When teaching examples using R, instructors often using nice datasets - but these aren't very realistic, and aren't what students will later encounter in the real world. Real datasets have typos, missing values encoded in strange ways, and weird spaces. The {messy} R package takes a clean dataset, and randomly adds these things in - giving students the opportunity to practice their data cleaning and wrangling skills without having to change all of your examples.

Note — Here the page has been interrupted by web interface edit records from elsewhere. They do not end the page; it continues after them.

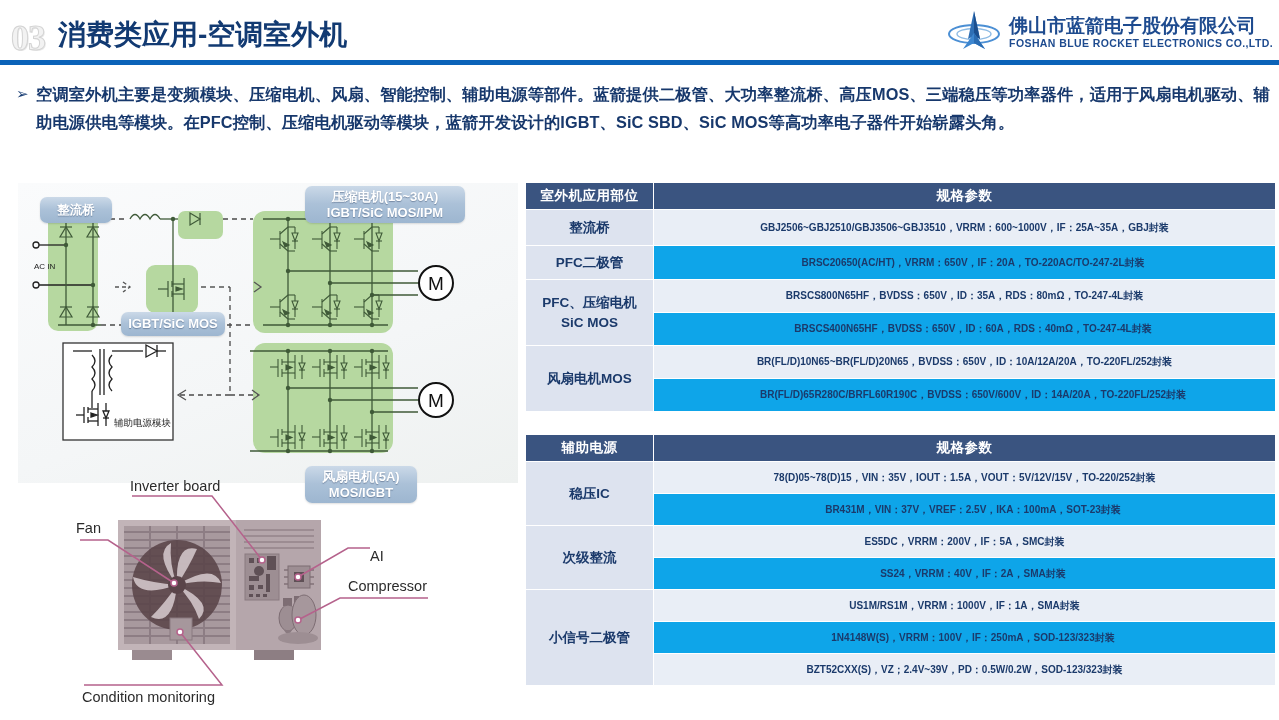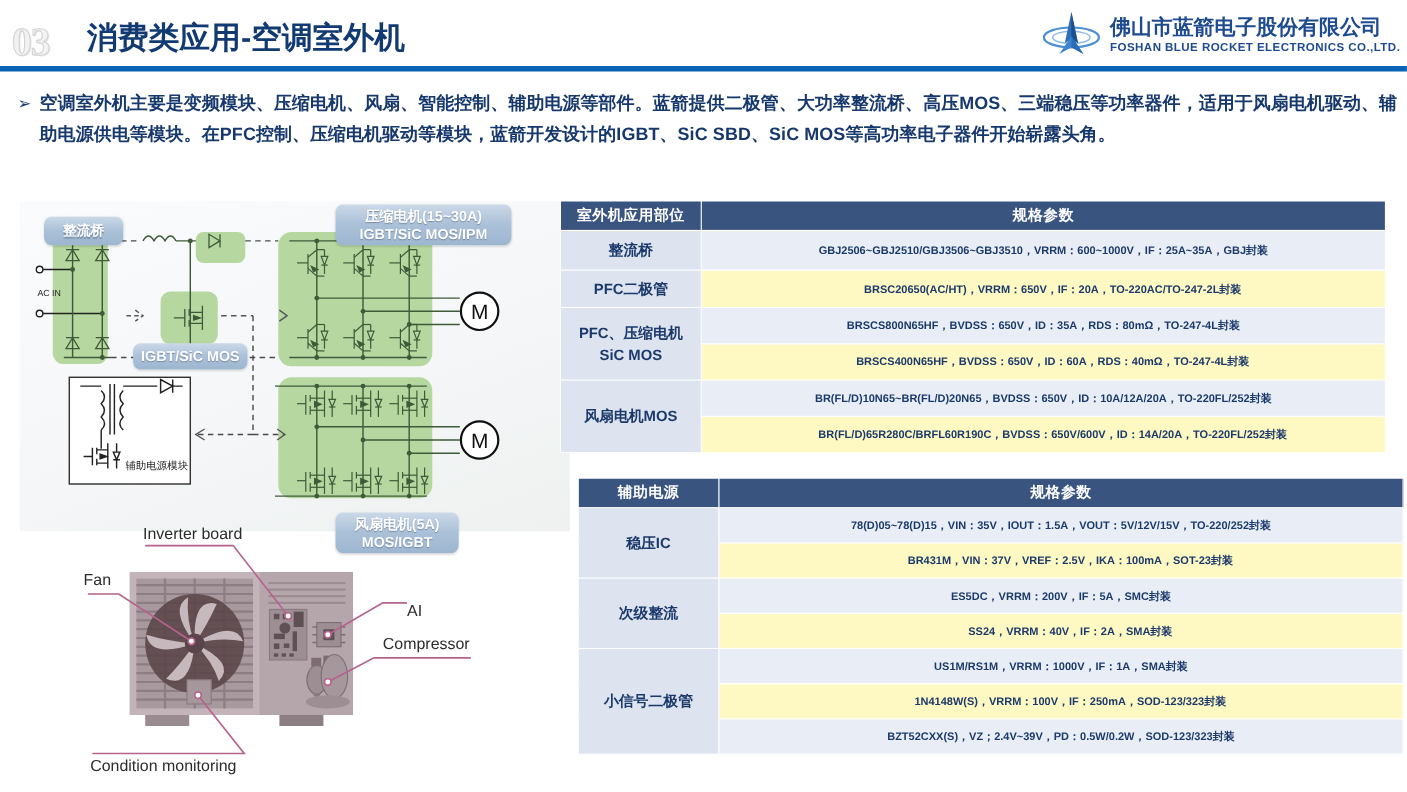"消费类应用-空调室外机" #title-text { margin-left: 21px -> none }
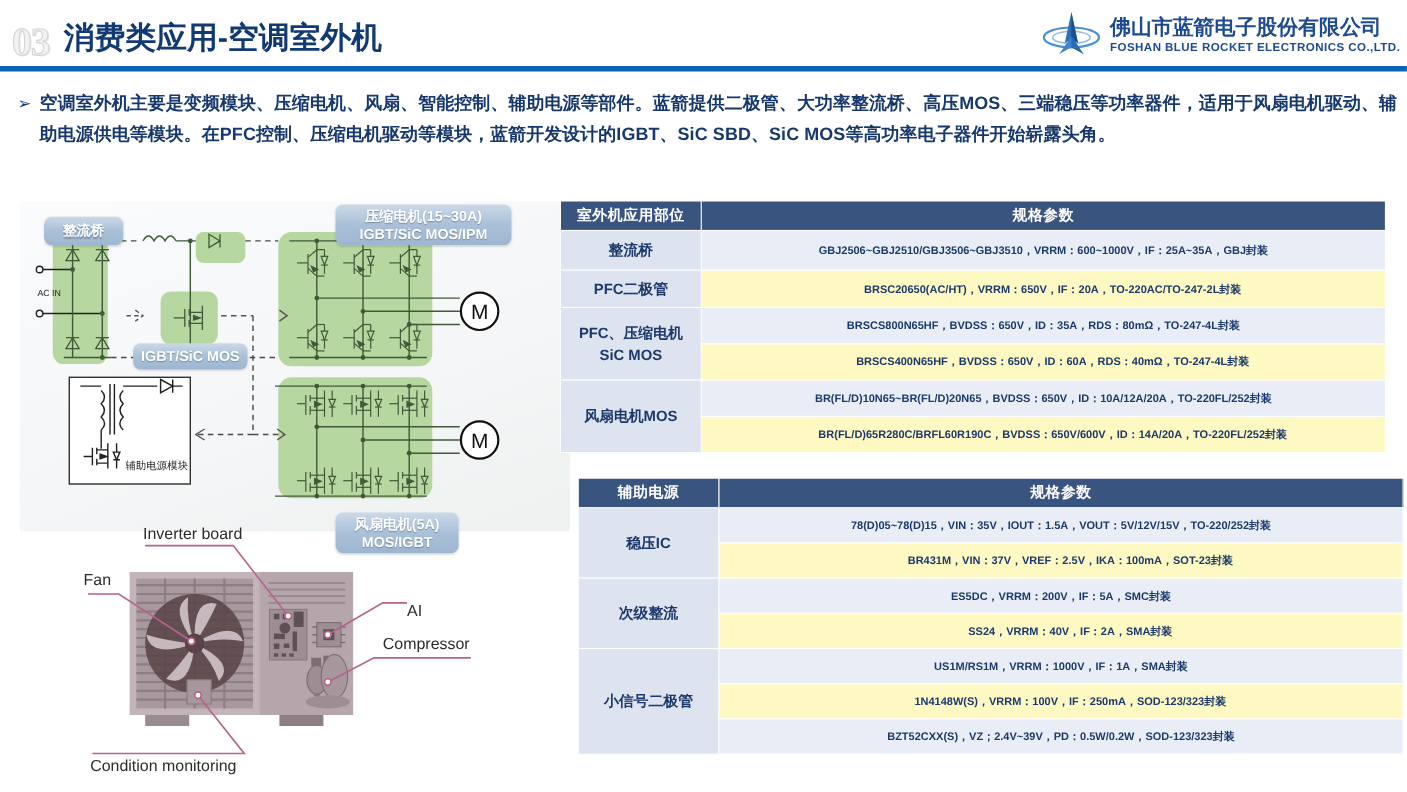"室外机应用部位" #table1 { left: 509px -> 525px }
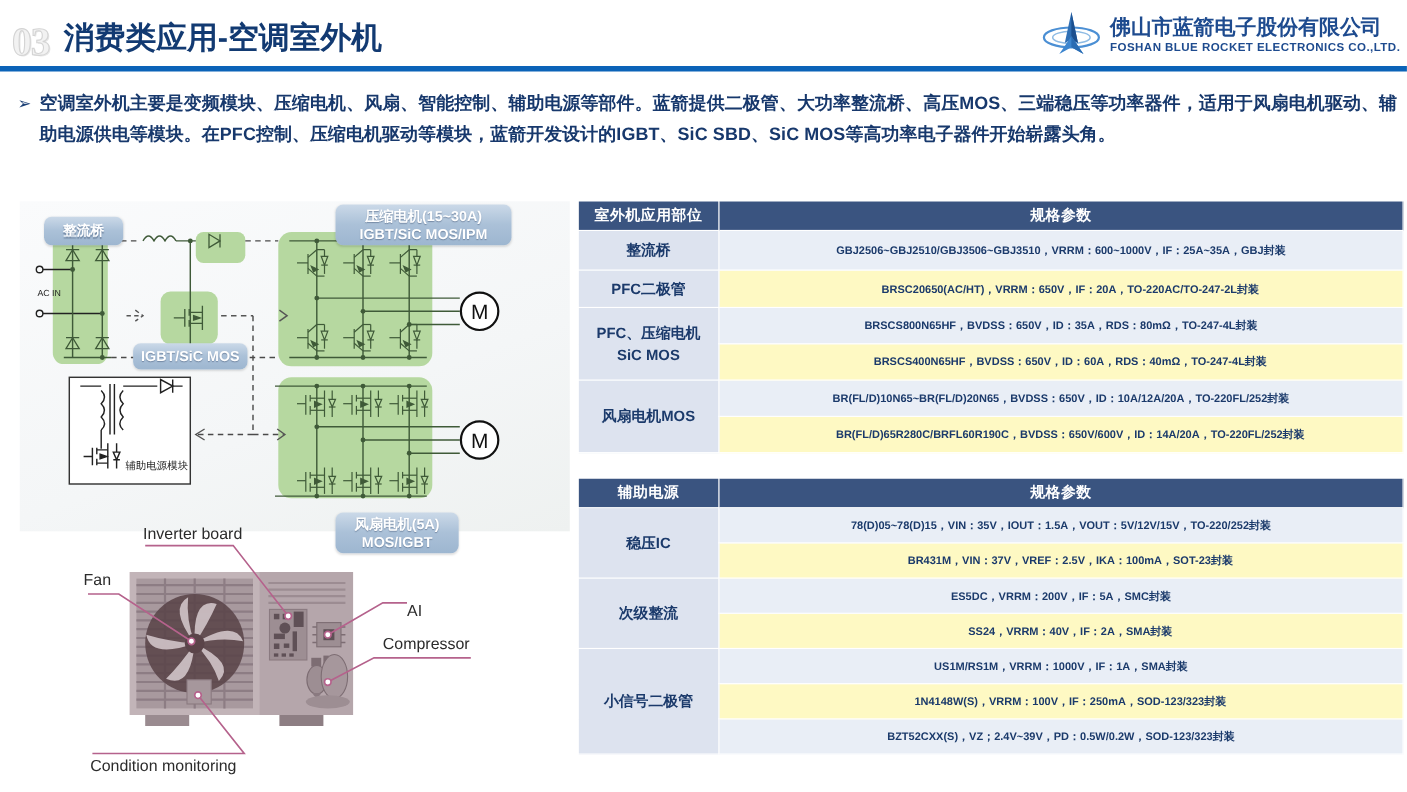"BRSC20650(AC/HT)，VRRM：650V，IF：20A，TO-220" .spec-table td.spec.alt { background: #fef9c3 -> #0ea5e9 }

Install from GitHub using:
remotes::install_github("nrennie/messy")
messy()
set.seed(1234)
messy(ToothGrowth[1:10,])
len supp dose
1 4.2 VC 0.5
2 11.5 <NA> <NA>
3 7.3 VC 0.5
4 5.8 (VC 0.5
5 6.4 VC <NA>
6 10 VC 0.5
7 11.2 <NA> 0.5
8 11.2 VC 0.5
9 5.2 VC 0.5
10 7 VC 0.5
Increase how messy the data is:
set.seed(1234)
messy(ToothGrowth[1:10,], messiness = 0.7)
len supp dose
1 <NA> <NA> <NA>
2 11.5 <NA> <NA>
3 <NA> <NA> <NA>
4 5.8 <NA> <NA>
5 <NA> .v*c <NA>
6 <NA> <NA> <NA>
7 <NA> <NA> <NA>
8 <NA> <NA> 0.5
9 <NA> v@c <NA>
10 <NA> <NA> <NA>
add_whitespace()
Randomly adds a whitespace to the ends of some values, meaning that numeric columns may be converted to characters:
set.seed(1234)
add_whitespace(ToothGrowth[1:10,])
len supp dose
1 4.2 VC 0.5
2 11.5 VC 0.5
3 7.3 VC 0.5
4 5.8 VC 0.5
5 6.4 VC 0.5
6 10 VC 0.5
7 11.2 VC 0.5
8 11.2 VC 0.5
9 5.2 VC 0.5
10 7 VC 0.5
Apply to only some columns:
set.seed(1234)
add_whitespace(ToothGrowth[1:10,], cols = "supp")
len supp dose
1 4.2 VC 0.5
2 11.5 VC 0.5
3 7.3 VC 0.5
4 5.8 VC 0.5
5 6.4 VC 0.5
6 10.0 VC 0.5
7 11.2 VC 0.5
8 11.2 VC 0.5
9 5.2 VC 0.5
10 7.0 VC 0.5
change_case()
Randomly switches the case between upper case, lower case, and no change of character or factor columns:
set.seed(1234)
change_case(ToothGrowth[1:10,], messiness = 0.5)
len supp dose
1 4.2 vc 0.5
2 11.5 VC 0.5
3 7.3 VC 0.5
4 5.8 VC 0.5
5 6.4 VC 0.5
6 10.0 VC 0.5
7 11.2 vc 0.5
8 11.2 vc 0.5
9 5.2 VC 0.5
10 7.0 VC 0.5
By default, the case of the entire string is changes. Alternatively, you can specify to change the case of each individual letter:
set.seed(1234)
change_case(ToothGrowth[1:10,], messiness = 0.5, case_type = "letter")
len supp dose
1 4.2 VC 0.5
2 11.5 VC 0.5
3 7.3 vC 0.5
4 5.8 VC 0.5
5 6.4 VC 0.5
6 10.0 VC 0.5
7 11.2 Vc 0.5
8 11.2 Vc 0.5
9 5.2 VC 0.5
10 7.0 VC 0.5
add_special_chars()
Randomly add special characters to character strings:
set.seed(1234)
add_special_chars(ToothGrowth[1:10,])
len supp dose
1 4.2 VC 0.5
2 11.5 VC 0.5
3 7.3 VC 0.5
4 5.8 (VC 0.5
5 6.4 VC 0.5
6 10.0 VC 0.5
7 11.2 VC 0.5
8 11.2 VC 0.5
9 5.2 VC 0.5
10 7.0 VC 0.5
make_missing()
Randomly make some values missing using NA
:
set.seed(1234)
make_missing(ToothGrowth[1:10,])
len supp dose
1 4.2 VC 0.5
2 11.5 VC NA
3 7.3 VC 0.5
4 5.8 VC 0.5
5 6.4 VC 0.5
6 10.0 VC 0.5
7 NA VC 0.5
8 11.2 VC NA
9 5.2 VC 0.5
10 7.0 VC 0.5
Add a different missing value representation for some columns:
set.seed(1234)
make_missing(ToothGrowth[1:10,], cols = "supp", missing = "999")
len supp dose
1 4.2 VC 0.5
2 11.5 VC 0.5
3 7.3 VC 0.5
4 5.8 VC 0.5
5 6.4 VC 0.5
6 10.0 VC 0.5
7 11.2 999 0.5
8 11.2 VC 0.5
9 5.2 VC 0.5
10 7.0 VC 0.5
messy_colnames()
Create messy column names:
set.seed(1234)
messy_colnames(ToothGrowth[1:10,])
)len s(upp dose
1 4.2 VC 0.5
2 11.5 VC 0.5
3 7.3 VC 0.5
4 5.8 VC 0.5
5 6.4 VC 0.5
6 10.0 VC 0.5
7 11.2 VC 0.5
8 11.2 VC 0.5
9 5.2 VC 0.5
10 7.0 VC 0.5
You can pipe together multiple functions to create custom messy transformations:
set.seed(1234)
ToothGrowth[1:10,] |>
make_missing(cols = "supp", missing = " ") |>
make_missing(cols = c("len", "dose"), missing = c(NA, 999)) |>
add_whitespace(cols = "supp", messiness = 0.5) |>
add_special_chars(cols = "supp")
len supp dose
1 4.2 VC 0.5
2 11.5 VC NA
3 7.3 VC 0.5
4 5.8 *VC 0.5
5 6.4 VC 0.5
6 10.0 VC 0.5
7 11.2 0.5
8 11.2 V#C NA
9 5.2 !VC 0.5
10 7.0 VC* 0.5
If you're adding messy_colnames()
to a chain (and you specify only some columns in other functions), make sure messy_colnames()
comes at the end:
set.seed(1234)
ToothGrowth[1:10,] |>
make_missing(cols = "supp", missing = " ") |>
make_missing(cols = c("len", "dose"), missing = c(NA, 999)) |>
add_whitespace(cols = "supp", messiness = 0.5) |>
add_special_chars(cols = "supp") |>
messy_colnames()
!l_e)n S^UPP d^o)se
1 4.2 VC 0.5
2 11.5 VC NA
3 7.3 VC 0.5
4 5.8 *VC 0.5
5 6.4 VC 0.5
6 10.0 VC 0.5
7 11.2 0.5
8 11.2 V#C NA
9 5.2 !VC 0.5
10 7.0 VC* 0.5
Otherwise, the column names you try to select may no longer exist!